-- Opening Marker --

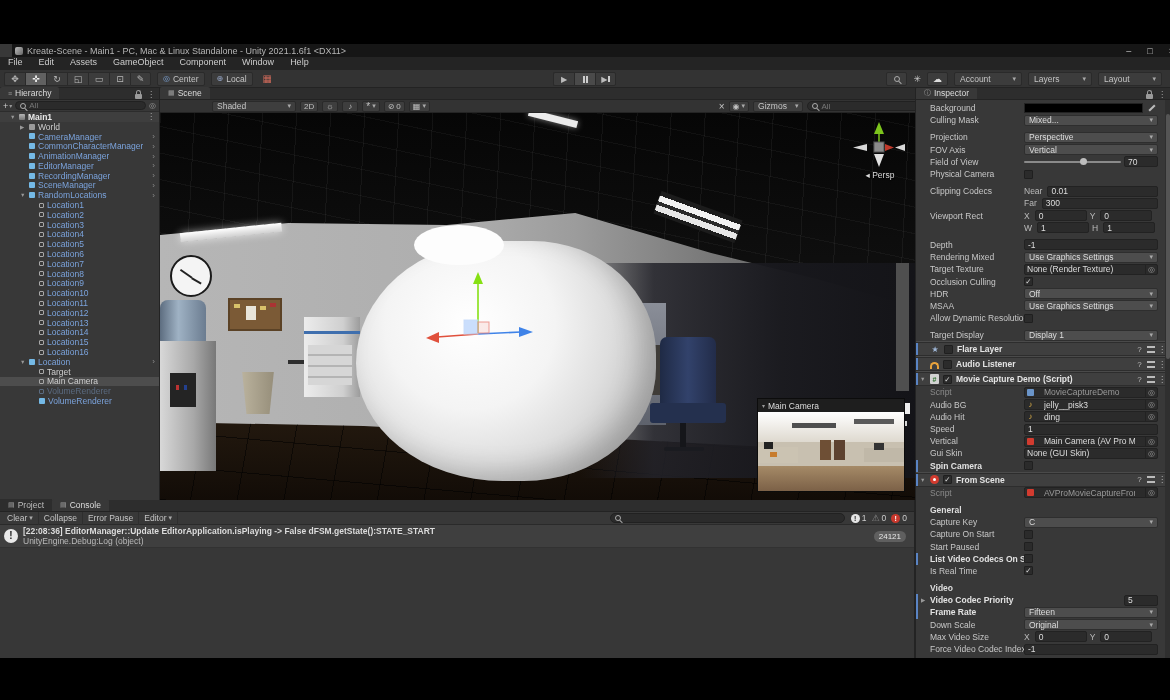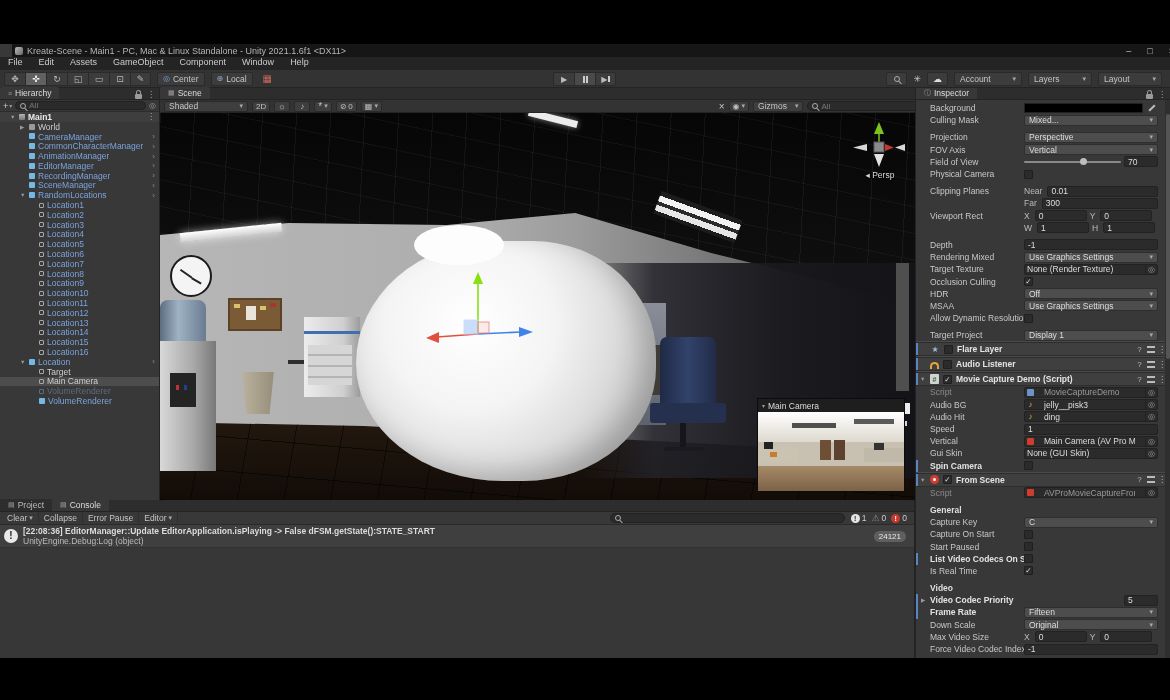--- a/index.html
+++ b/index.html
@@ -462,21 +462,21 @@
   </div>
 
   <div id="scene">
     <div class="tabstrip" style="left:0;top:0;width:100%;">
       <div class="tab active">
           <span class="tabicon">▦</span>
           <span>Scene</span>
         </div>
     </div>
     <div id="scene-toolbar">
-      <div class="sdd" style="width:84px;">
+      <div class="sdd" style="width:84px;margin-left:48px;">
           <span>Shaded</span>
           <span class="dda">▾</span>
         </div>
       <div class="sbtn">
           <span>2D</span>
         </div>
       <div class="sbtn">
           <span>☼</span>
         </div>
       <div class="sbtn">
@@ -645,21 +645,21 @@
             </div>
           </div>
           <div class="insp-row">
             <span class="rlab  ">Physical Camera</span>
             <div class="rctl">
               <div class="cbx "></div>
             </div>
           </div>
           <div class="insp-gap"></div>
           <div class="insp-row">
-            <span class="rlab  ">Clipping Planes</span>
+            <span class="rlab  ">Clipping Codecs</span>
             <div class="rctl">
               <span class="pfx">Near</span>
               <div class="txtf fill">0.01</div>
             </div>
           </div>
           <div class="insp-row">
             <span class="rlab  "></span>
             <div class="rctl">
               <span class="pfx">Far</span>
               <div class="txtf fill">300</div>
@@ -733,21 +733,21 @@
             </div>
           </div>
           <div class="insp-row">
             <span class="rlab  ">Allow Dynamic Resolution</span>
             <div class="rctl">
               <div class="cbx "></div>
             </div>
           </div>
           <div class="insp-gap"></div>
           <div class="insp-row">
-            <span class="rlab  ">Target Project</span>
+            <span class="rlab  ">Target Display</span>
             <div class="rctl">
               <div class="dd">
                 <span class="ddv">Display 1</span>
                 <span class="dda">▾</span>
               </div>
             </div>
           </div>
         </div>
       <div id="components">
           <div class="comp">

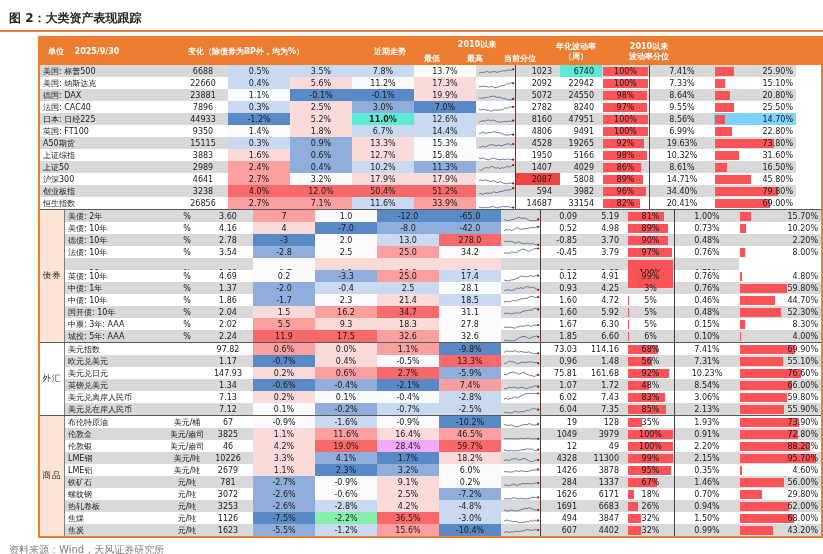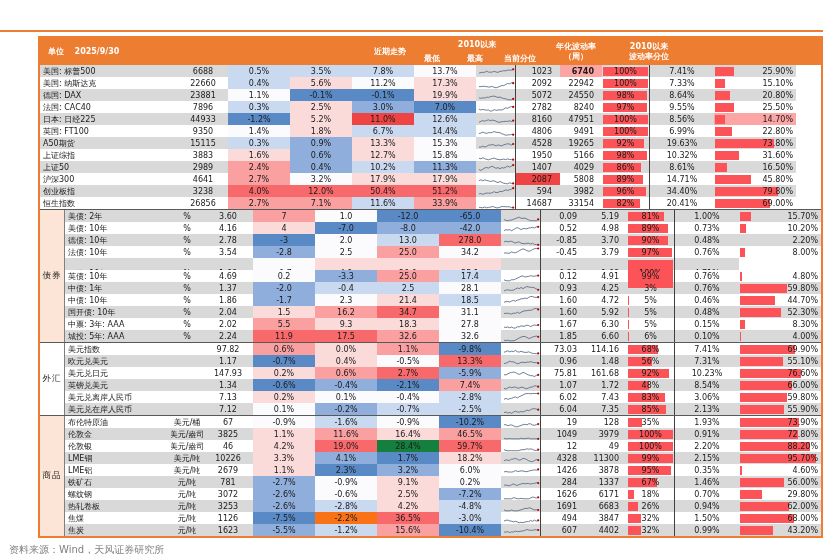--- a/index.html
+++ b/index.html
@@ -35,27 +35,29 @@
   .barwrap{position:relative;width:100%;height:100%;}
   .bar{position:absolute;left:1px;top:1.5px;bottom:1.5px;background:#FB5357;}
   .bartext{position:absolute;inset:0;display:flex;align-items:center;justify-content:center;}
   .bartext.right{justify-content:flex-end;padding-right:3px;}
   .source{position:absolute;left:9px;top:543px;font-size:10px;color:#7f7f7f;}
 </style>
 </head>
 <body>
 <div class="page">
 
+  <div class="fig-title">图 2：大类资产表现跟踪</div>
   <div class="top-rule"></div>
 
   <div class="tbl">
     <div class="thead">
       <div class="hB hcell">单位</div>
       <div class="hC hcell">2025/9/30</div>
       <div class="hD hstack">
+        <div class="htop">变化（除债券为BP外，均为%）</div>
       </div>
       <div class="hE hcell">近期走势</div>
       <div class="hF hstack">
         <div class="htop">2010以来</div>
         <div class="hbot">
           <div class="hsub" style="width:44px">最低</div>
           <div class="hsub" style="width:42px">最高</div>
           <div class="hsub" style="width:48px">当前分位</div>
         </div>
       </div>
@@ -79,21 +81,21 @@
               <div class="c chg" style="background: rgb(201, 217, 239);">3.5%</div>
               <div class="c chg" style="background: rgb(201, 217, 239);">7.8%</div>
               <div class="c chg" style="background: rgb(251, 251, 254);">13.7%</div>
               <div class="c spark" style="background: rgb(217, 217, 217);">
                 <svg width="38" height="11" viewBox="0 0 38 11">
                   <polyline points="2.0,7.2 3.9,6.5 5.8,6.3 7.7,6.3 9.6,5.2 11.5,6.1 13.4,6.2 15.3,6.0 17.2,5.4 19.1,6.0 21.0,6.4 22.9,5.3 24.8,5.3 26.7,4.6 28.6,4.9 30.5,4.1 32.4,4.2 34.3,4.1 36.2,3.3" fill="none" stroke="#5b6e87" stroke-width="0.9"></polyline>
                   <circle cx="36.2" cy="3.3" r="1.1" fill="#c00000"></circle>
                 </svg>
               </div>
               <div class="c num" style="background: rgb(217, 217, 217);">1023</div>
-              <div class="c num" style="background: #fca5a5; font-weight: bold;">6740</div>
+              <div class="c num" style="background: #5eead4;">6740</div>
               <div class="c pbar" style="background: rgb(217, 217, 217);">
                 <div class="barwrap">
                   <div class="bar" style="width: calc(100% - 2px);"></div>
                   <div class="bartext">100%</div>
                 </div>
               </div>
               <div class="c " style="background: rgb(217, 217, 217);">7.41%</div>
               <div class="c " style="background: rgb(217, 217, 217);">
                 <div class="barwrap">
                   <div class="bar" style="width: calc(25.9% - 2px);"></div>
@@ -190,38 +192,38 @@
                   <div class="bartext right">25.50%</div>
                 </div>
               </div>
             </div>
             <div class="row">
               <div class="c name" style="background: rgb(217, 217, 217);">日本: 日经225</div>
               <div class="c " style="background: rgb(217, 217, 217);"></div>
               <div class="c " style="background: rgb(217, 217, 217);">44933</div>
               <div class="c chg" style="background: rgb(90, 138, 198);">-1.2%</div>
               <div class="c chg" style="background: rgb(251, 219, 218);">5.2%</div>
-              <div class="c chg" style="background: #ef4444;">11.0%</div>
+              <div class="c chg" style="background: #5eead4; font-weight: bold;">11.0%</div>
               <div class="c chg" style="background: rgb(201, 217, 239);">12.6%</div>
               <div class="c spark" style="background: rgb(217, 217, 217);">
                 <svg width="38" height="11" viewBox="0 0 38 11">
                   <polyline points="2.0,8.3 3.9,7.3 5.8,6.6 7.7,7.2 9.6,6.4 11.5,5.9 13.4,6.6 15.3,6.2 17.2,6.4 19.1,7.2 21.0,8.2 22.9,8.2 24.8,7.7 26.7,7.5 28.6,7.3 30.5,7.5 32.4,6.8 34.3,7.5 36.2,6.6" fill="none" stroke="#5b6e87" stroke-width="0.9"></polyline>
                   <circle cx="36.2" cy="6.6" r="1.1" fill="#c00000"></circle>
                 </svg>
               </div>
               <div class="c num" style="background: rgb(217, 217, 217);">8160</div>
               <div class="c num" style="background: rgb(217, 217, 217);">47951</div>
               <div class="c pbar" style="background: rgb(217, 217, 217);">
                 <div class="barwrap">
                   <div class="bar" style="width: calc(100% - 2px);"></div>
                   <div class="bartext">100%</div>
                 </div>
               </div>
               <div class="c " style="background: rgb(217, 217, 217);">8.56%</div>
-              <div class="c " style="background: #fca5a5;">
+              <div class="c " style="background: #7dd3fc;">
                 <div class="barwrap">
                   <div class="bar" style="width: calc(14.7% - 2px);"></div>
                   <div class="bartext right">14.70%</div>
                 </div>
               </div>
             </div>
             <div class="row">
               <div class="c name" style="background: rgb(255, 255, 255);">英国: FT100</div>
               <div class="c " style="background: rgb(255, 255, 255);"></div>
               <div class="c " style="background: rgb(255, 255, 255);">9350</div>
@@ -1015,21 +1017,21 @@
                   <div class="bartext right">72.80%</div>
                 </div>
               </div>
             </div>
             <div class="row">
               <div class="c name" style="background: rgb(255, 255, 255);">伦敦银</div>
               <div class="c " style="background: rgb(255, 255, 255);">美元/盎司</div>
               <div class="c " style="background: rgb(255, 255, 255);">46</div>
               <div class="c chg" style="background: rgb(251, 219, 218);">4.2%</div>
               <div class="c chg" style="background: rgb(248, 105, 107);">19.0%</div>
-              <div class="c chg" style="background: #15803d;">28.4%</div>
+              <div class="c chg" style="background: #f0abfc;">28.4%</div>
               <div class="c chg" style="background: rgb(248, 105, 107);">59.7%</div>
               <div class="c spark" style="background: rgb(255, 255, 255);">
                 <svg width="38" height="11" viewBox="0 0 38 11">
                   <polyline points="2.0,8.6 3.9,9.5 5.8,9.8 7.7,9.7 9.6,9.6 11.5,9.8 13.4,9.7 15.3,9.8 17.2,9.5 19.1,8.8 21.0,8.7 22.9,8.6 24.8,7.8 26.7,8.2 28.6,7.9 30.5,8.4 32.4,9.4 34.3,9.4 36.2,8.7" fill="none" stroke="#5b6e87" stroke-width="0.9"></polyline>
                   <circle cx="36.2" cy="8.7" r="1.1" fill="#c00000"></circle>
                 </svg>
               </div>
               <div class="c num" style="background: rgb(255, 255, 255);">12</div>
               <div class="c num" style="background: rgb(255, 255, 255);">49</div>
               <div class="c pbar" style="background: rgb(255, 255, 255);">
@@ -1194,21 +1196,21 @@
                   <div class="bar" style="width: calc(62% - 2px);"></div>
                   <div class="bartext right">62.00%</div>
                 </div>
               </div>
             </div>
             <div class="row">
               <div class="c name" style="background: rgb(255, 255, 255);">焦煤</div>
               <div class="c " style="background: rgb(255, 255, 255);">元/吨</div>
               <div class="c " style="background: rgb(255, 255, 255);">1126</div>
               <div class="c chg" style="background: rgb(90, 138, 198);">-7.5%</div>
-              <div class="c chg" style="background: #f97316;">-2.2%</div>
+              <div class="c chg" style="background: #86efac;">-2.2%</div>
               <div class="c chg" style="background: rgb(248, 105, 107);">36.5%</div>
               <div class="c chg" style="background: rgb(201, 217, 239);">-3.0%</div>
               <div class="c spark" style="background: rgb(255, 255, 255);">
                 <svg width="38" height="11" viewBox="0 0 38 11">
                   <polyline points="2.0,8.1 3.9,7.3 5.8,7.1 7.7,7.9 9.6,8.2 11.5,8.9 13.4,8.3 15.3,8.9 17.2,9.7 19.1,9.3 21.0,9.8 22.9,9.0 24.8,8.7 26.7,8.6 28.6,7.5 30.5,8.3 32.4,7.1 34.3,8.2 36.2,7.3" fill="none" stroke="#5b6e87" stroke-width="0.9"></polyline>
                   <circle cx="36.2" cy="7.3" r="1.1" fill="#c00000"></circle>
                 </svg>
               </div>
               <div class="c num" style="background: rgb(255, 255, 255);">494</div>
               <div class="c num" style="background: rgb(255, 255, 255);">3847</div>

-- Closing Marker --

• About this exercise: Make a copy of each line in the records above that has the word "htop".

• Solution to this problem:
+        <div class="htop">变化（除债券为BP外，均为%）</div>
         <div class="htop">2010以来</div>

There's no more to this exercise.